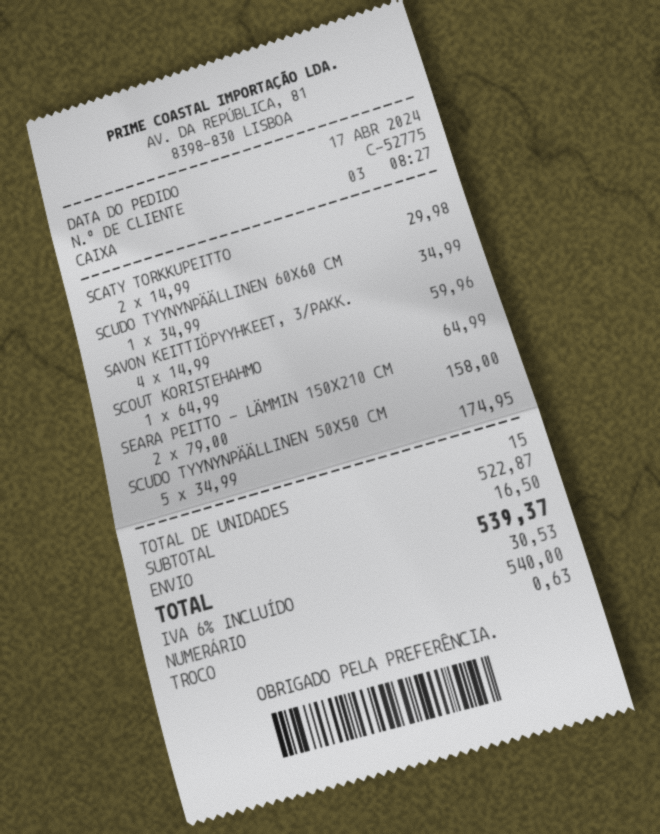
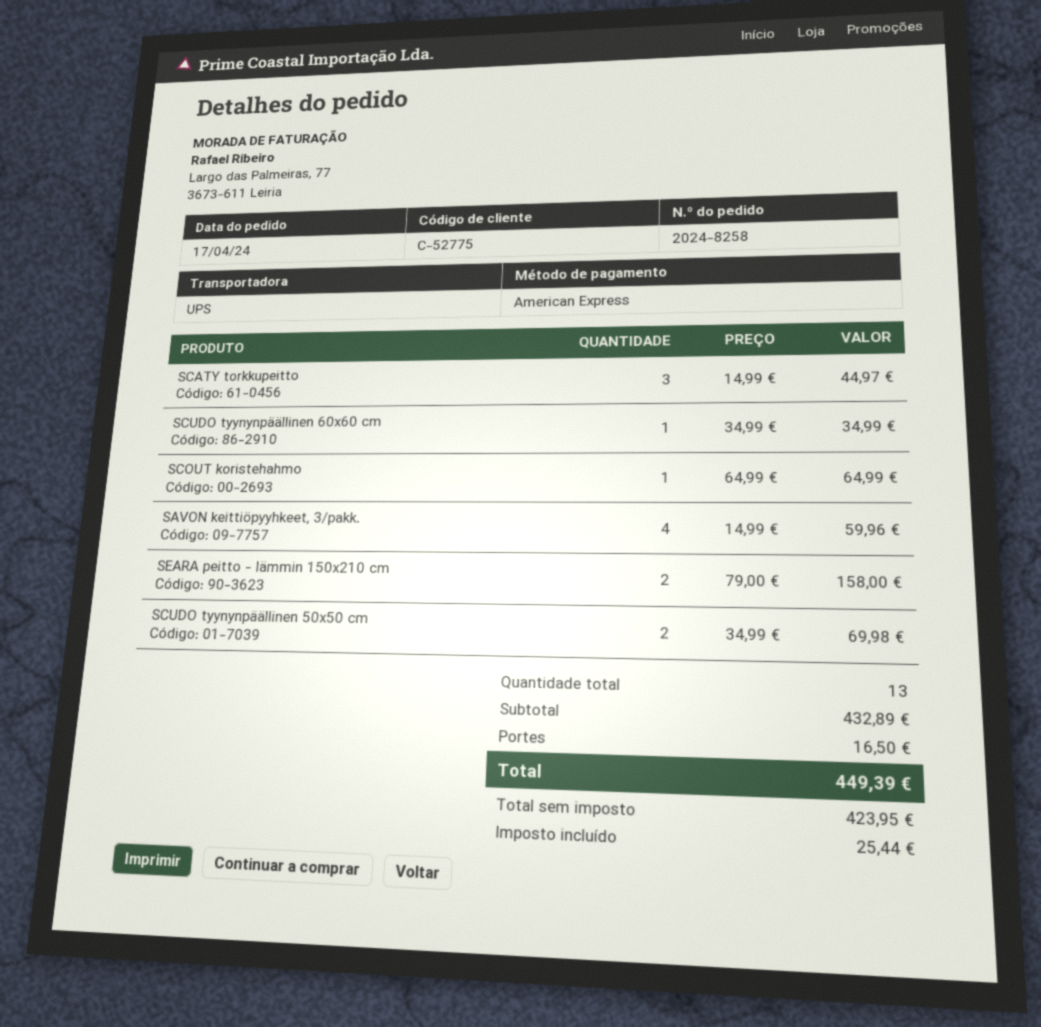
payment method: cash -> American Express
SCATY TORKKUPEITTO: 2 x 14.99 = 29.98 -> 3 x 14.99 = 44.97
SCUDO TYYNYNPÄÄLLINEN 50X50 CM: 5 x 34.99 = 174.95 -> 2 x 34.99 = 69.98
total quantity: 15 -> 13
subtotal: 522.87 -> 432.89
tax: 30.53 -> 25.44
total: 539.37 -> 449.39

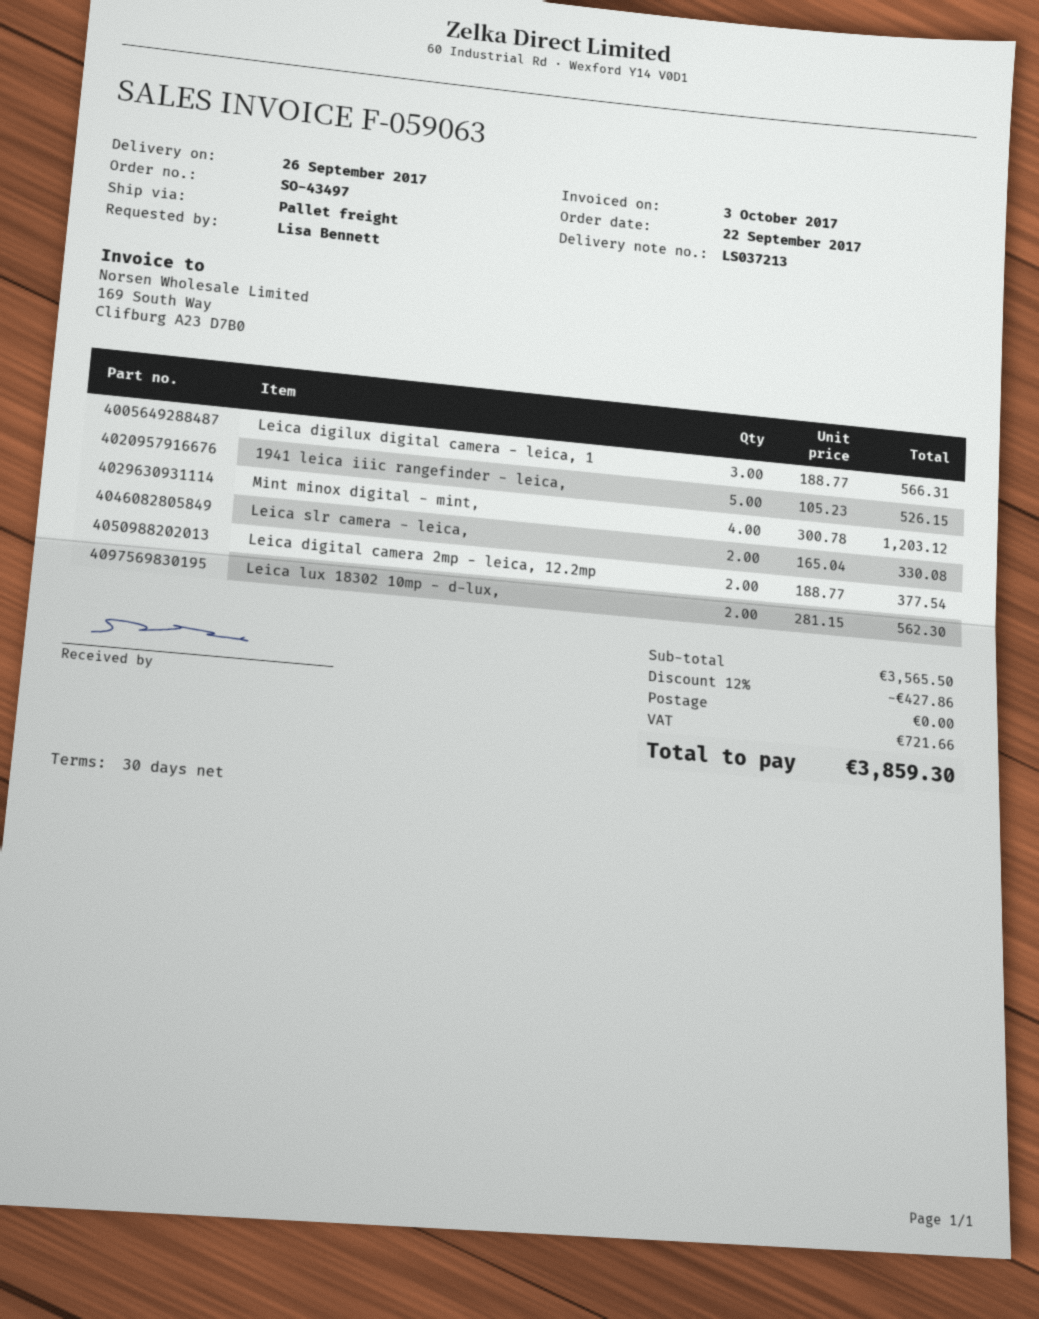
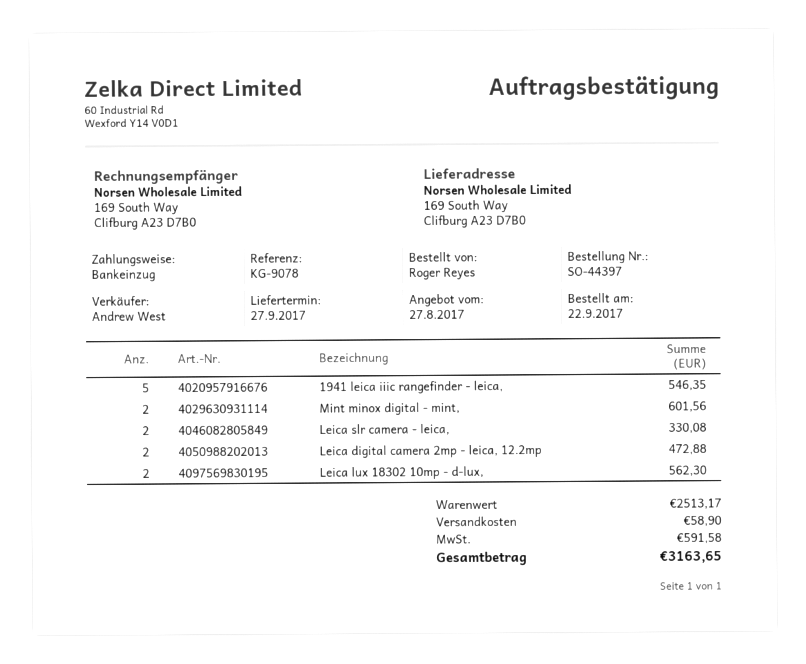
order number: SO-43497 -> SO-44397
delivery date: 2017-09-26 -> 2017-09-27
ordered by: Lisa Bennett -> Roger Reyes
Leica digilux digital camera - leica, 1: 3 for 566.31 -> none
1941 leica iiic rangefinder - leica,: 5 for 526.15 -> 5 for 546.35
Mint minox digital - mint,: 4 for 1203.12 -> 2 for 601.56
Leica digital camera 2mp - leica, 12.2mp: 2 for 377.54 -> 2 for 472.88
subtotal: 3565.50 -> 2513.17
discount: 12% = 427.86 -> none
shipping: 0.00 -> 58.90
tax: 721.66 -> 591.58
total: 3859.30 -> 3163.65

+ + + + + + +

Write out the material above without changing a word, and skip any picture.

payment method: cash -> American Express
SCATY TORKKUPEITTO: 2 x 14.99 = 29.98 -> 3 x 14.99 = 44.97
SCUDO TYYNYNPÄÄLLINEN 50X50 CM: 5 x 34.99 = 174.95 -> 2 x 34.99 = 69.98
total quantity: 15 -> 13
subtotal: 522.87 -> 432.89
tax: 30.53 -> 25.44
total: 539.37 -> 449.39

order number: SO-43497 -> SO-44397
delivery date: 2017-09-26 -> 2017-09-27
ordered by: Lisa Bennett -> Roger Reyes
Leica digilux digital camera - leica, 1: 3 for 566.31 -> none
1941 leica iiic rangefinder - leica,: 5 for 526.15 -> 5 for 546.35
Mint minox digital - mint,: 4 for 1203.12 -> 2 for 601.56
Leica digital camera 2mp - leica, 12.2mp: 2 for 377.54 -> 2 for 472.88
subtotal: 3565.50 -> 2513.17
discount: 12% = 427.86 -> none
shipping: 0.00 -> 58.90
tax: 721.66 -> 591.58
total: 3859.30 -> 3163.65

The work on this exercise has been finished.